Three hours later, about an hour before midnight, they sat in Tuck's old truck with a horse trailer hitched to the back, pulled off on the side of Old Naples Road, and Tuck said, "Looka there at all the horses coming. Running down the road like scared rabbits."

Joseph had said, "We gonna steal all of 'em?"

"Steal?" Tuck snorted "We ain't stealin' nothing. I give away some chickens for free, and now we've found a bunch of horses running wild. This used to be free range, remember. My advice to you is, pick out one of those mustangs and see if you can break it before morning. That's when we saddle up and head east."

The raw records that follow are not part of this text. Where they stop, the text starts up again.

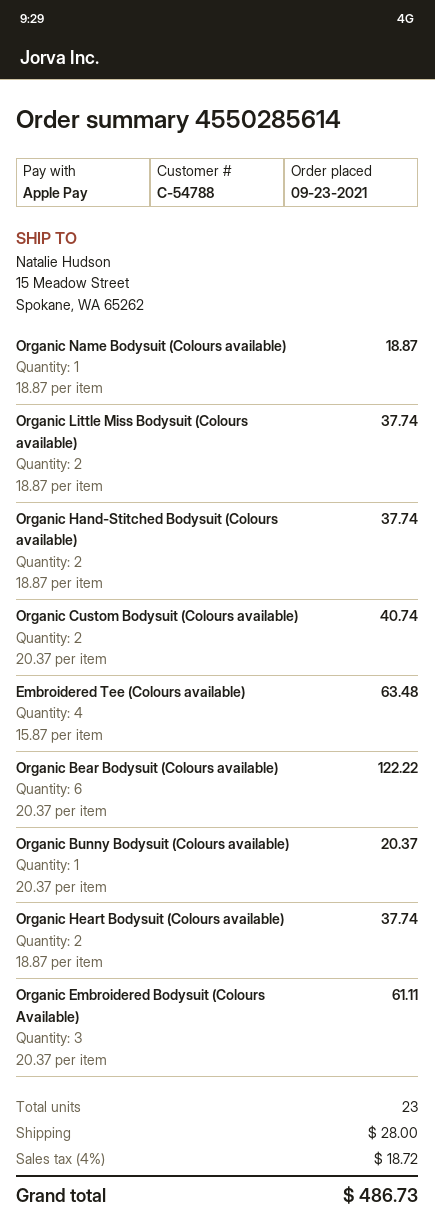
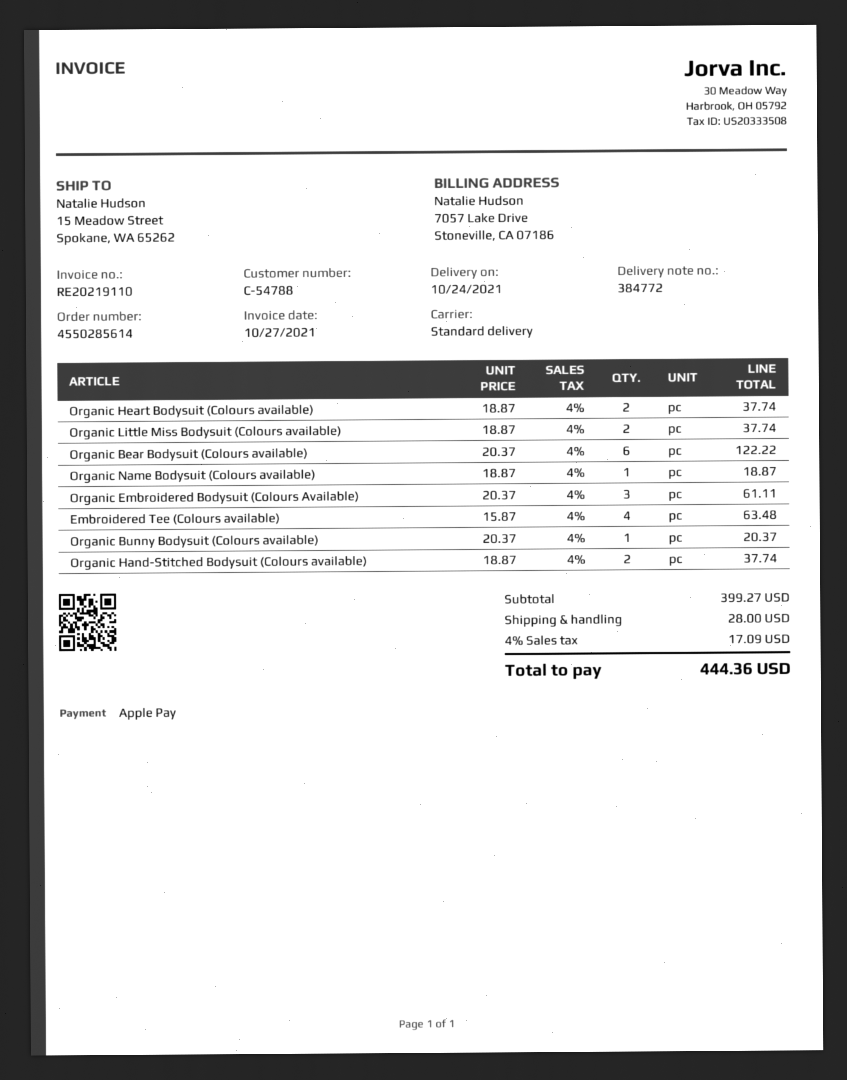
Organic Custom Bodysuit (Colours available): 2 x 20.37 = 40.74 -> none
tax: 4% = 18.72 -> 4% = 17.09
total: 486.73 -> 444.36

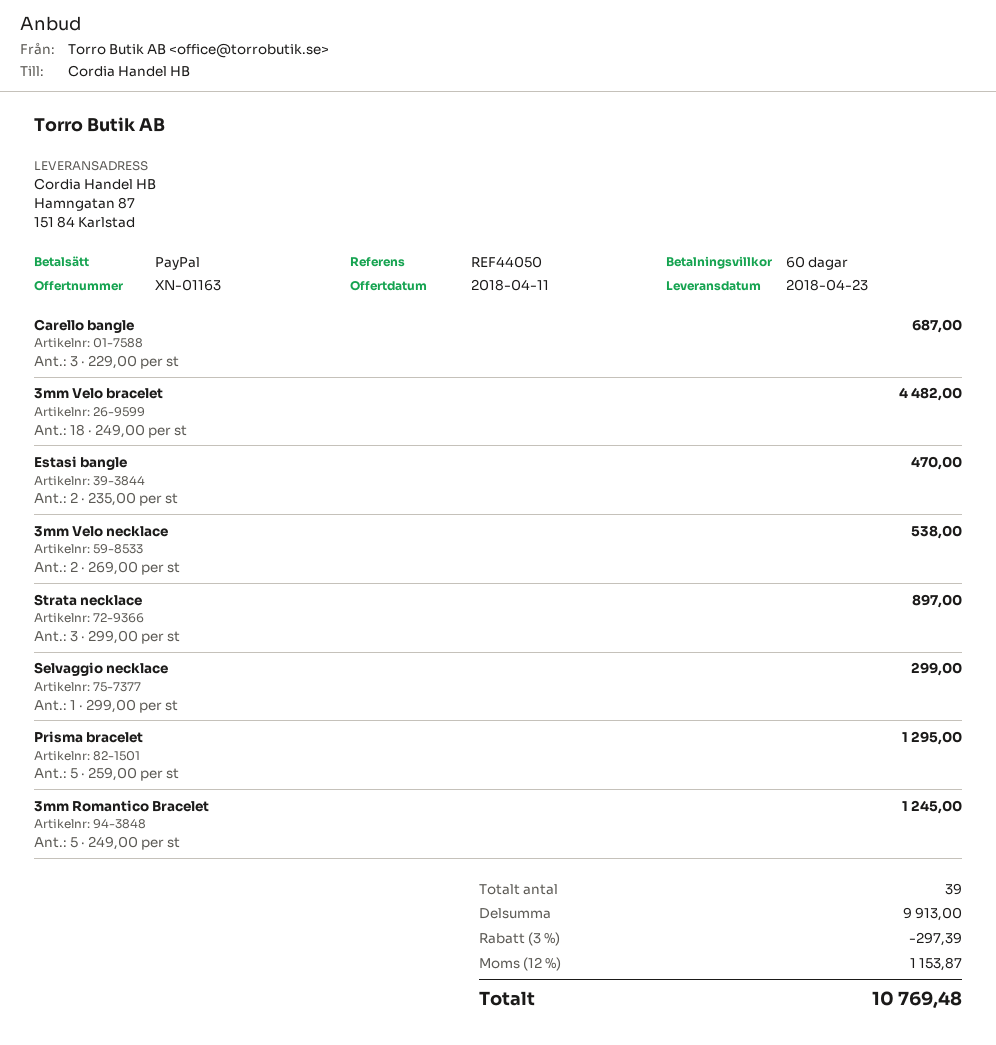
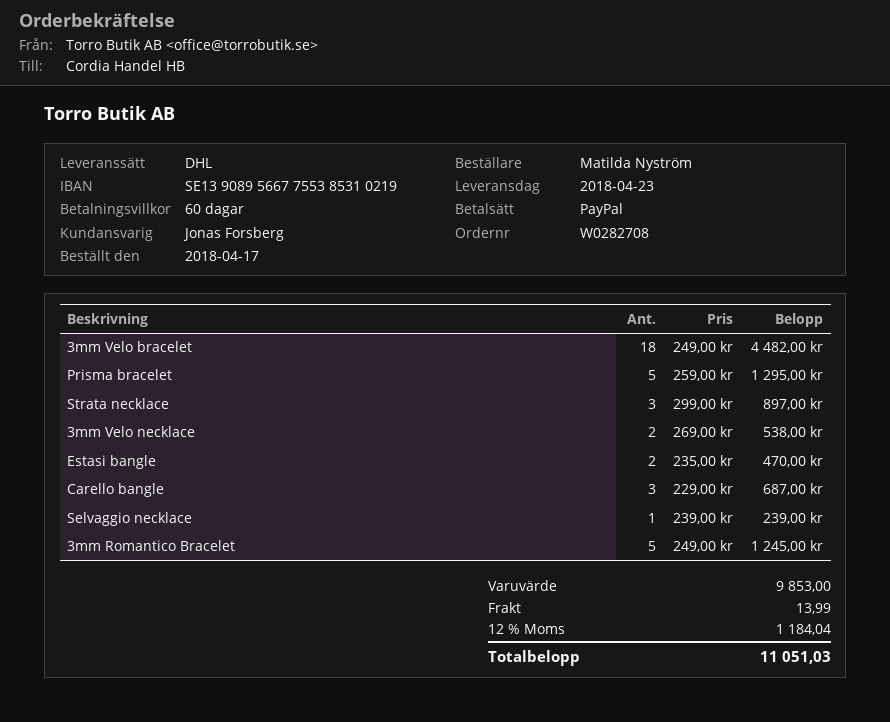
Selvaggio necklace: 1 x 299.00 = 299.00 -> 1 x 239.00 = 239.00
subtotal: 9913.00 -> 9853.00
discount: 3% = 297.39 -> none
shipping: none -> 13.99
tax: 12% = 1153.87 -> 12% = 1184.04
total: 10769.48 -> 11051.03

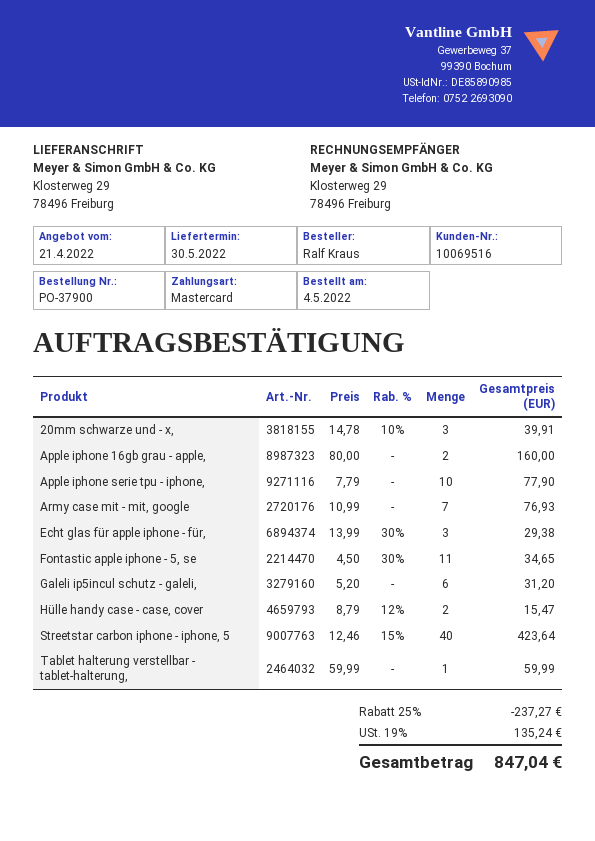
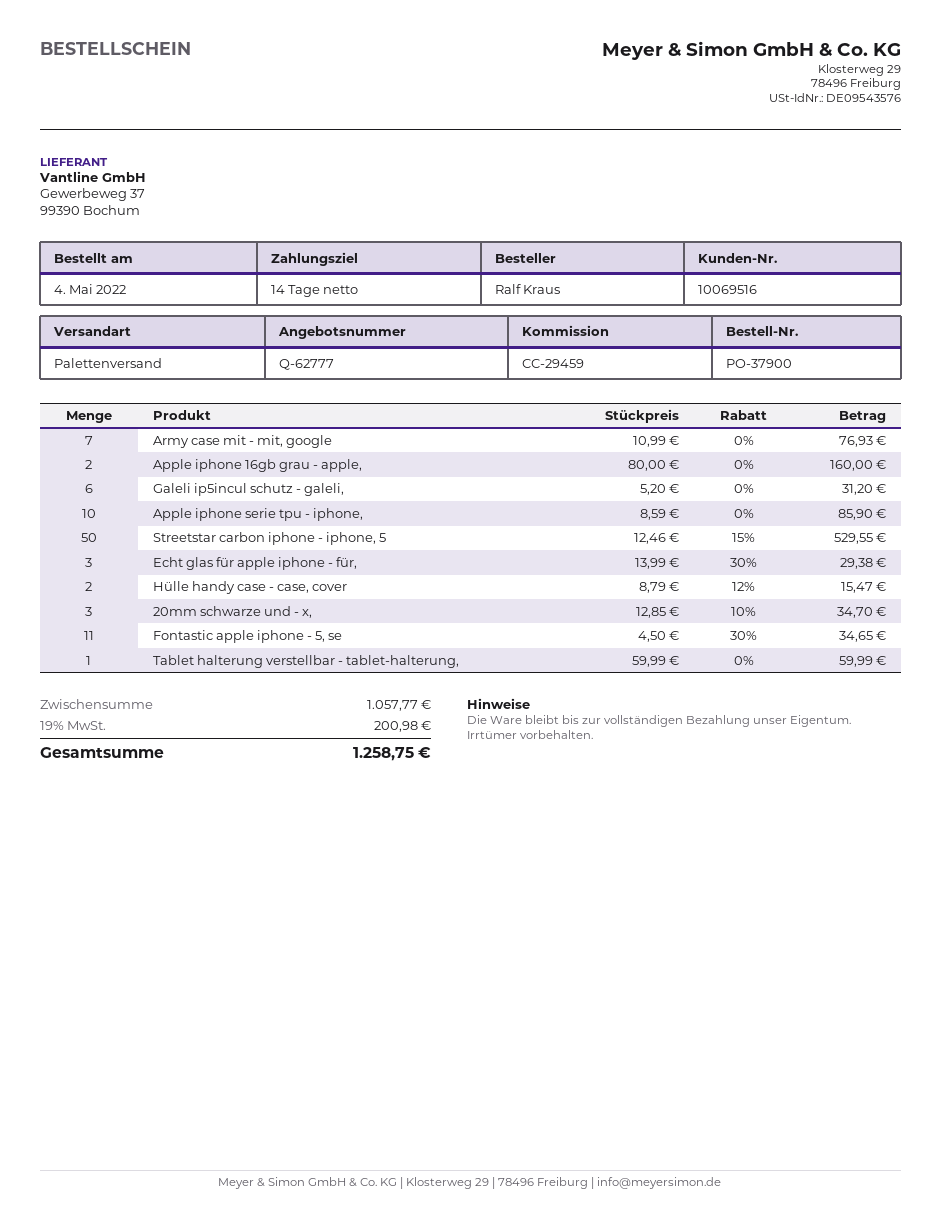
20mm schwarze und - x,: 3 x 14.78 - 10% = 39.91 -> 3 x 12.85 - 10% = 34.70
Apple iphone serie tpu - iphone,: 10 x 7.79 = 77.90 -> 10 x 8.59 = 85.90
Streetstar carbon iphone - iphone, 5: 40 x 12.46 - 15% = 423.64 -> 50 x 12.46 - 15% = 529.55
discount: 25% = 237.27 -> none
tax: 19% = 135.24 -> 19% = 200.98
total: 847.04 -> 1258.75

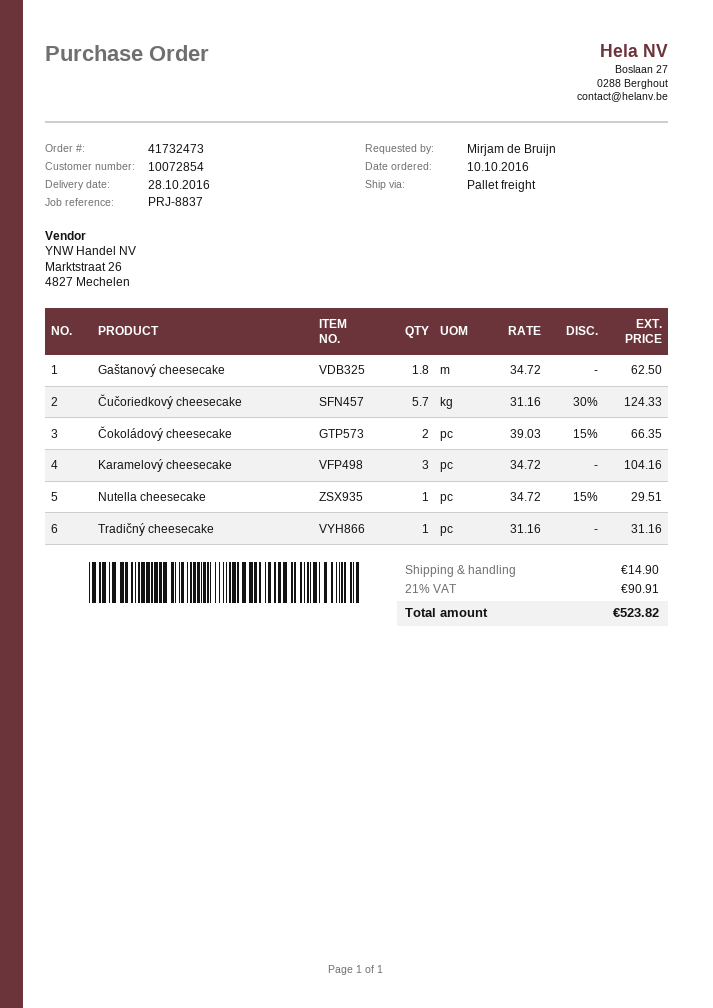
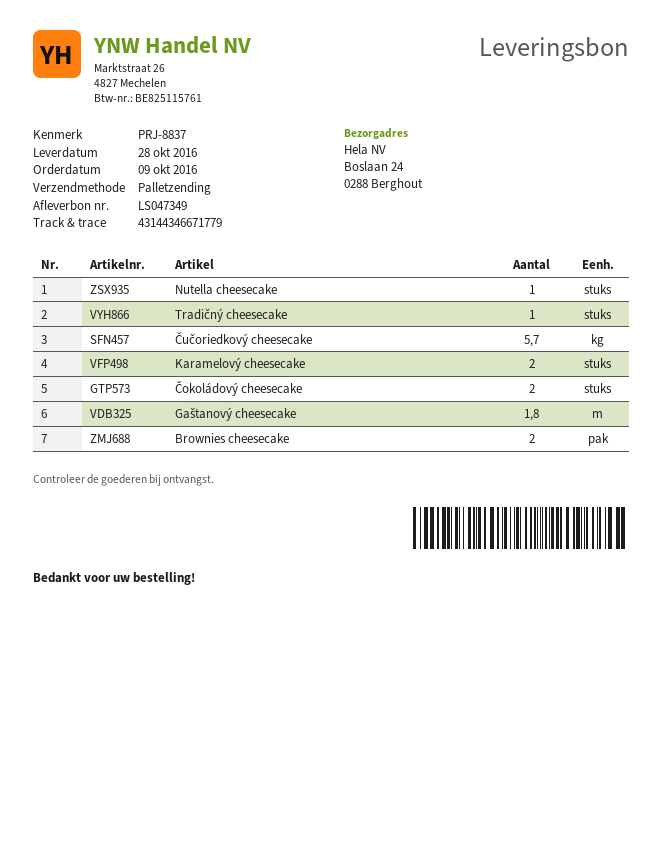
order date: 2016-10-10 -> 2016-10-09
Karamelový cheesecake: 3 -> 2
Brownies cheesecake: none -> 2

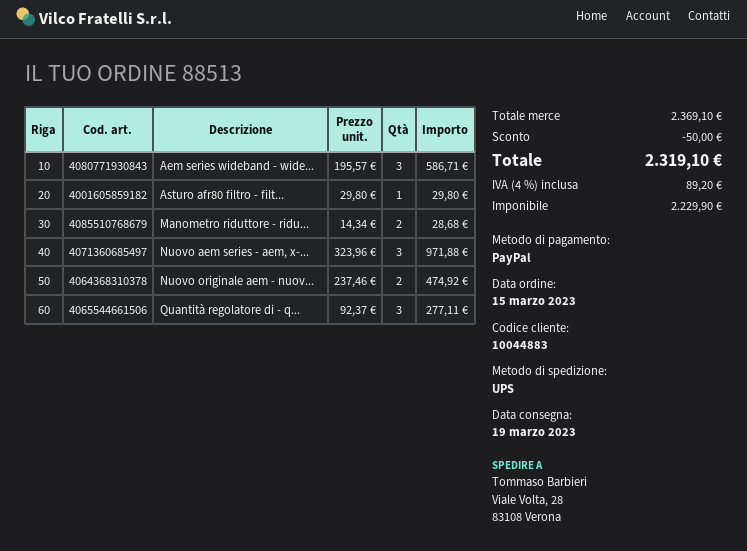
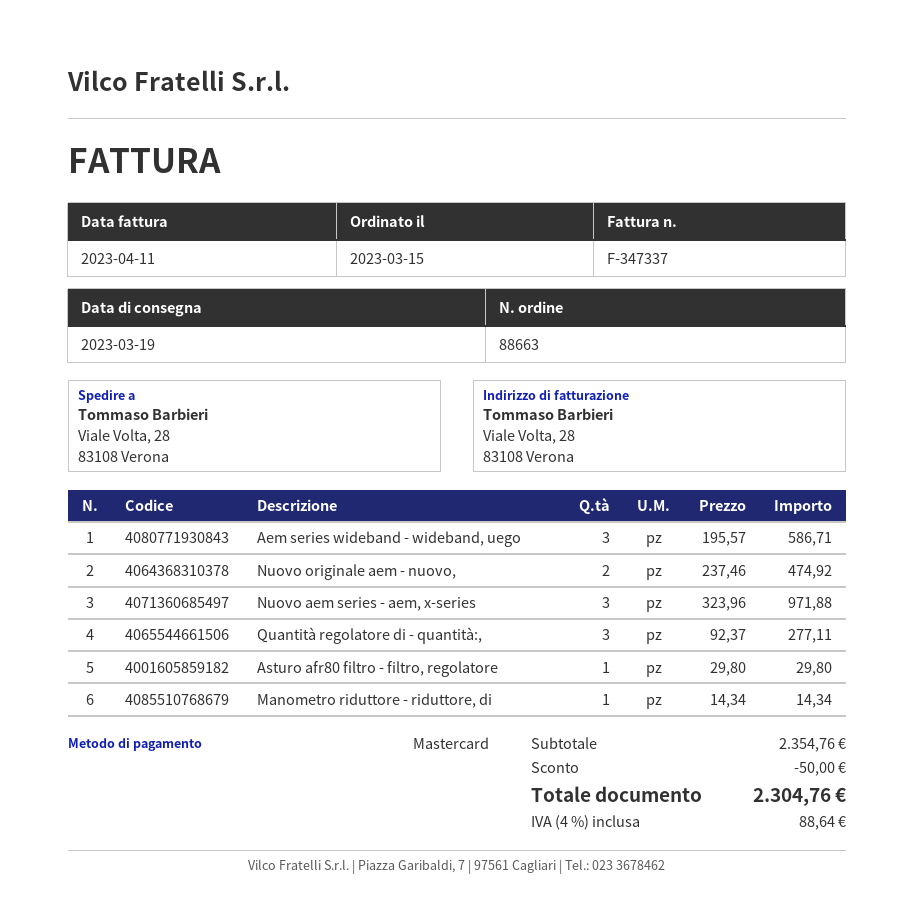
order number: 88513 -> 88663
payment method: PayPal -> Mastercard
Manometro riduttore - ridu...: 2 x 14.34 = 28.68 -> 1 x 14.34 = 14.34
subtotal: 2369.10 -> 2354.76
tax: 4% = 89.20 -> 4% = 88.64
total: 2319.10 -> 2304.76

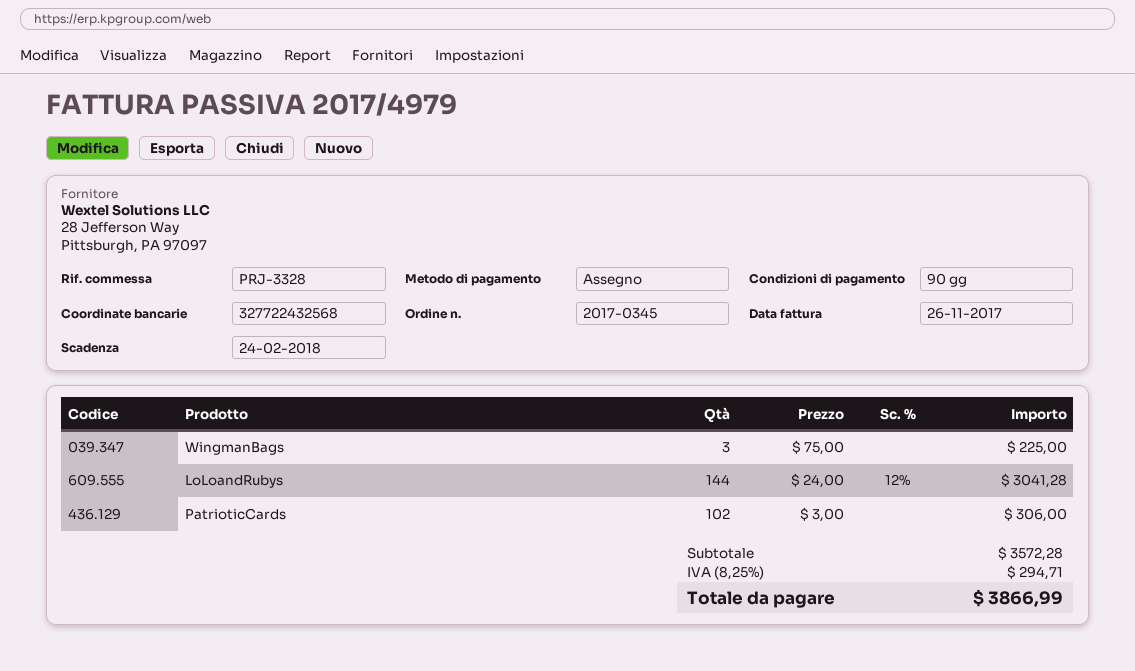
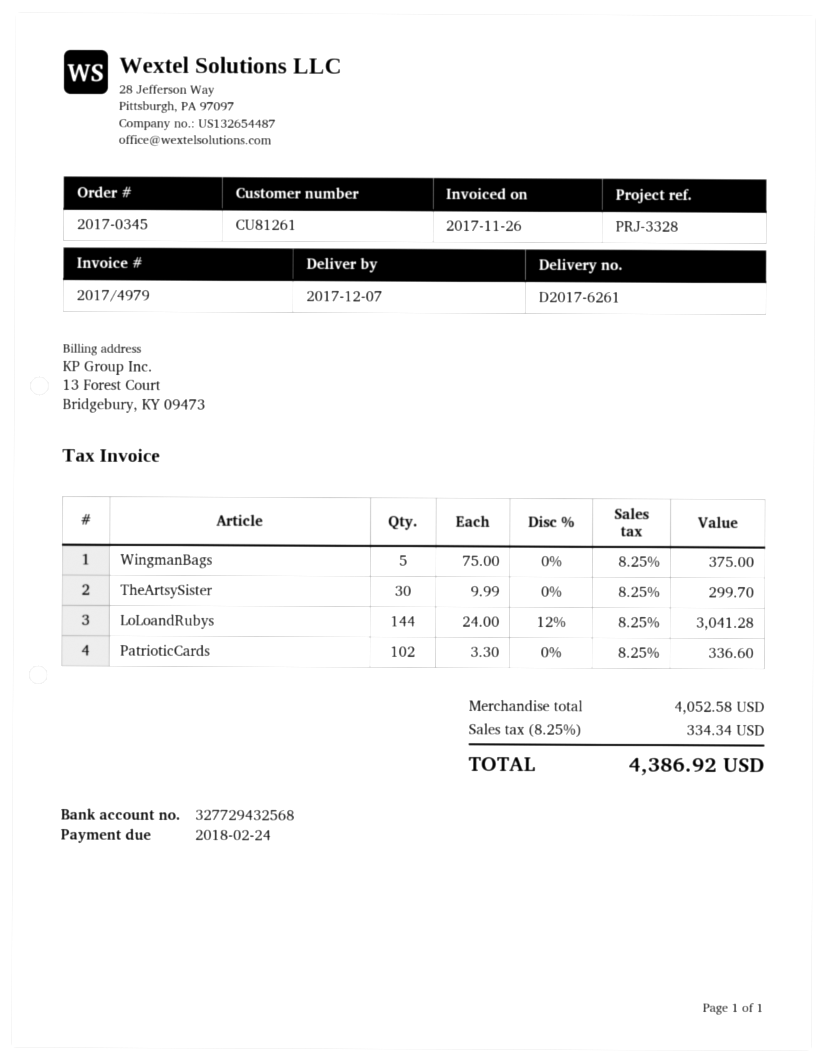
bank account: 327722432568 -> 327729432568
WingmanBags: 3 x 75.00 = 225.00 -> 5 x 75.00 = 375.00
PatrioticCards: 102 x 3.00 = 306.00 -> 102 x 3.30 = 336.60
TheArtsySister: none -> 30 x 9.99 = 299.70
subtotal: 3572.28 -> 4052.58
tax: 8.25% = 294.71 -> 8.25% = 334.34
total: 3866.99 -> 4386.92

Only they hadn't pulled out that morning because Tuck had said he'd thought of some stuff he had to do, mostly contact more television and newspaper people. "Advertising," Tuck kept saying. "Not advertising is the only reason I ain't rich right now." But Joseph guessed Tuck had postponed because he was so tired, the way he looked after being up most of the night catching the tall horse, then getting him into the trailer, then getting him into the same barn with Roscoe without anyone getting kicked or horse-bit.

Tuck didn't look good. Looked like some of the air had seeped °ut of him, he was so worn down.

So now it was Saturday afternoon, late, with thunderstorms building over the Everglades, purple clouds the size of castles drifting toward Mango and the Gulf, which was one of Joseph's favorite times of day if he didn't have to be on the water. Nice breeze and it smelled good, too. The bay smelled salty, like oysters, and there was the lemony smell of key lime trees growing on the shell ridge that crossed the pasture. And the horse—there was that smell; a little lathered up because they'd been riding for about two hours, along the bay road clear to the Tamiami Trail with its fast traffic, then through the melaleuca and oak flats to where the saw grass began.